_TASK OBJECTIVE_. Everything from the line containing "[186,789,574,805] [69,817,493,833] [51,845,70,859]" through the last line of the records below should be printed exactly, please, and nothing else.

_DATA EXTRACT_.
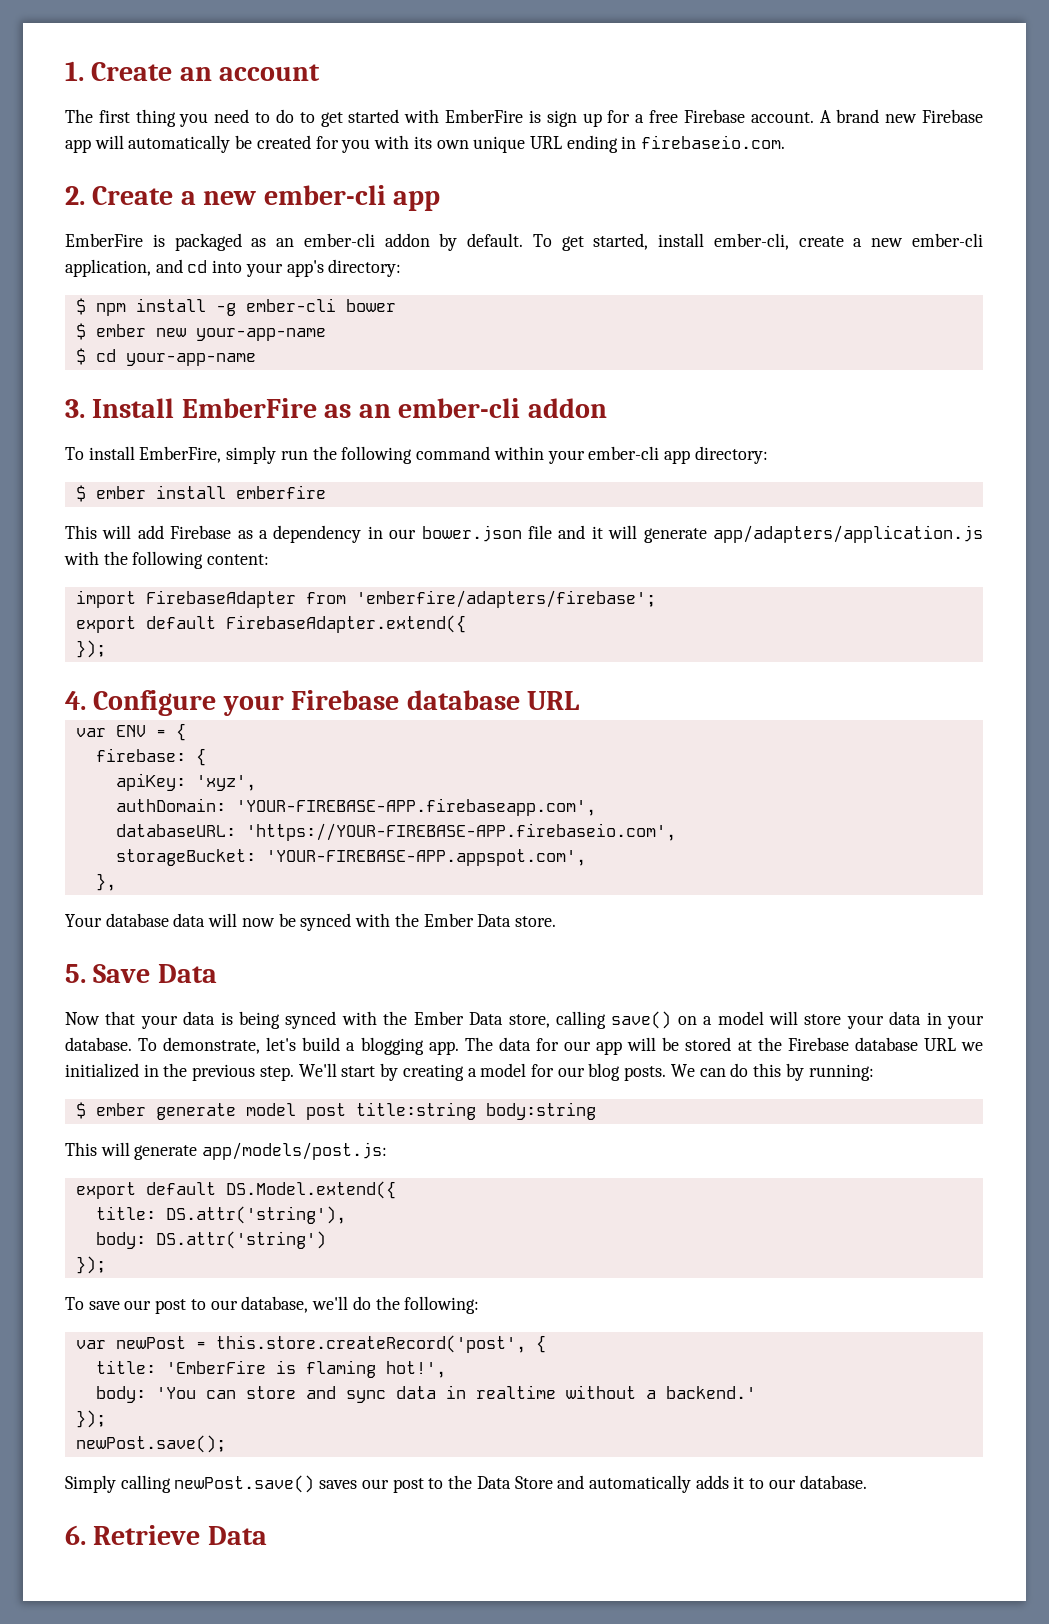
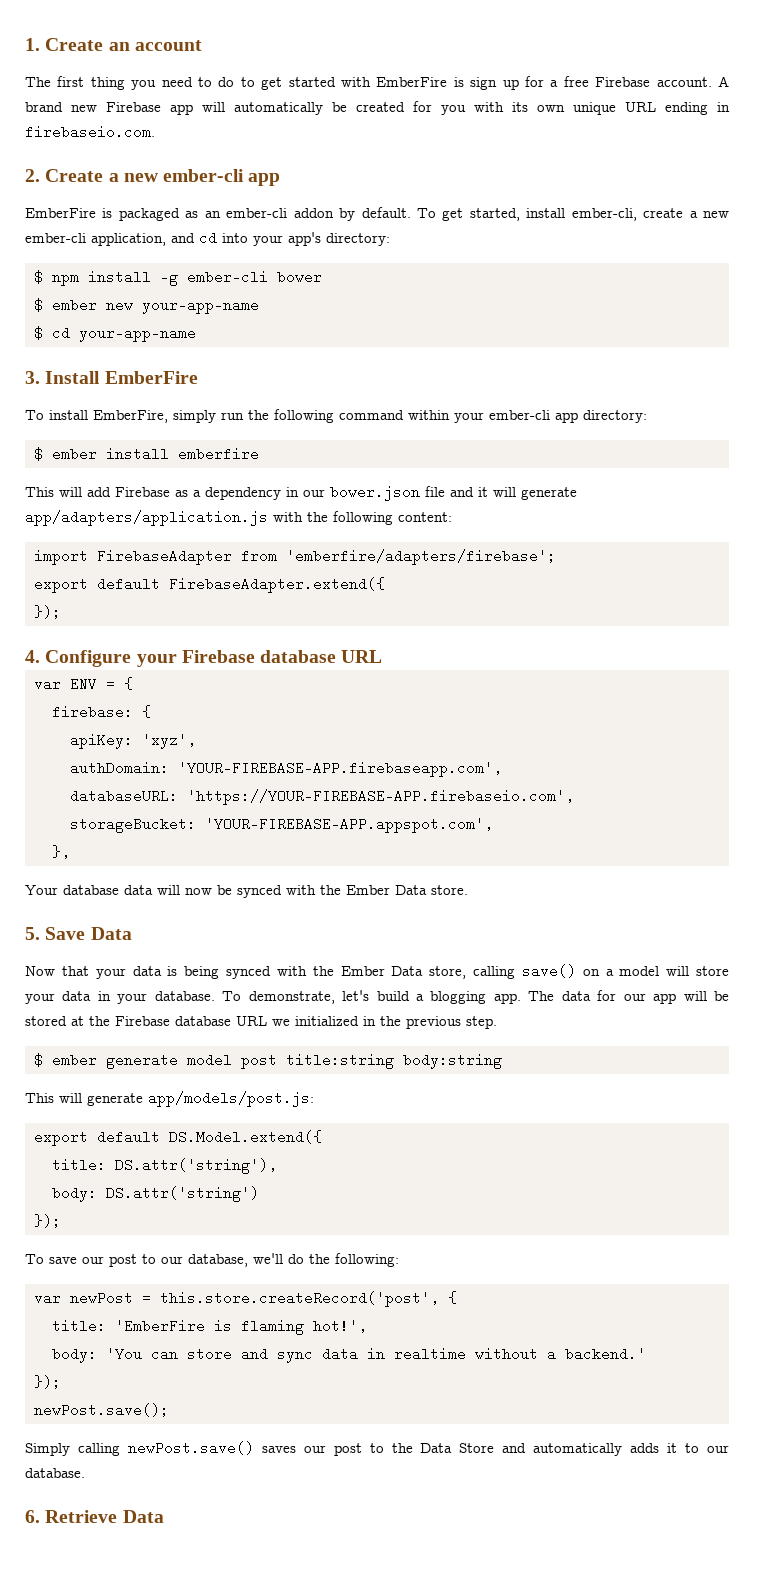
[324,398,607,418] as an ember-cli addon -> (198, 377) none
[298,1063,874,1081] We'll start by creating a model for our blog posts. We can do this by running: -> (497, 1022) none

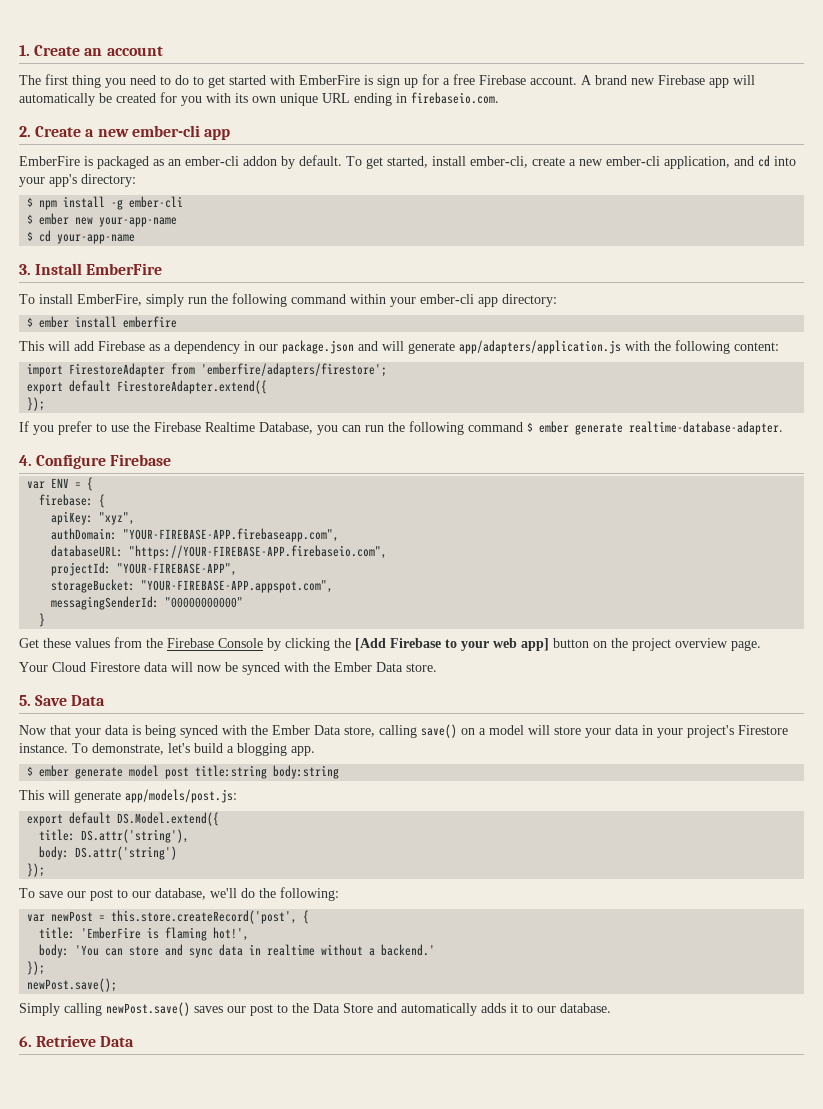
[276,270,322,284] bower -> (184, 202) none
[330,485,488,501] bower.json file and it -> [282,340,378,354] package.json and
[96,549,556,565] [33,577,385,593] [33,605,61,619] FirebaseAdapter from 'emberfire/adapters/firebase'; // export default FirebaseAdapter.extend({ // }); -> [69,363,388,377] [27,380,268,394] [27,397,46,411] [19,421,783,435] FirestoreAdapter from 'emberfire/adapters/firestore'; // export default FirestoreAdapter.extend({ // }); // If you prefer to use the Firebase Realtime Database, you can run the following command $ ember generate realtime-database-adapter.
[136,650,383,667] your Firebase database URL -> [110,454,172,466] Firebase
[141,733,196,749] 'xyz', -> [99,512,136,525] "xyz",
[177,761,502,777] 'YOUR-FIREBASE-APP.firebaseapp.com', -> [123,528,340,542] "YOUR-FIREBASE-APP.firebaseapp.com",
[186,789,574,805] [69,817,493,833] [51,845,70,859] 'https://YOUR-FIREBASE-APP.firebaseio.com', // storageBucket: 'YOUR-FIREBASE-APP.appspot.com', // }, -> [129,545,388,559] [51,562,238,576] [51,579,334,593] [51,596,244,610] [39,613,46,627] [19,637,761,651] "https://YOUR-FIREBASE-APP.firebaseio.com", // projectId: "YOUR-FIREBASE-APP", // storageBucket: "YOUR-FIREBASE-APP.appspot.com", // messagingSenderId: "00000000000" // } // Get these values from the Firebase Console by clicking the [Add Firebase to your web app] button on the project overview page.
[63,885,119,895] database -> [52,662,140,672] Cloud Firestore
[154,991,215,1001] database. -> [687,725,788,738] [19,743,68,753] project's Firestore instance.
[528,990,730,1004] [25,1016,497,1029] The data for our app will be stored at the Firebase database URL we initialized in the previous step. -> (315, 751) none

_WRITTEN RESPONSE_.
[186,789,574,805] [69,817,493,833] [51,845,70,859] 'https://YOUR-FIREBASE-APP.firebaseio.com', // storageBucket: 'YOUR-FIREBASE-APP.appspot.com', // }, -> [129,545,388,559] [51,562,238,576] [51,579,334,593] [51,596,244,610] [39,613,46,627] [19,637,761,651] "https://YOUR-FIREBASE-APP.firebaseio.com", // projectId: "YOUR-FIREBASE-APP", // storageBucket: "YOUR-FIREBASE-APP.appspot.com", // messagingSenderId: "00000000000" // } // Get these values from the Firebase Console by clicking the [Add Firebase to your web app] button on the project overview page.
[63,885,119,895] database -> [52,662,140,672] Cloud Firestore
[154,991,215,1001] database. -> [687,725,788,738] [19,743,68,753] project's Firestore instance.
[528,990,730,1004] [25,1016,497,1029] The data for our app will be stored at the Firebase database URL we initialized in the previous step. -> (315, 751) none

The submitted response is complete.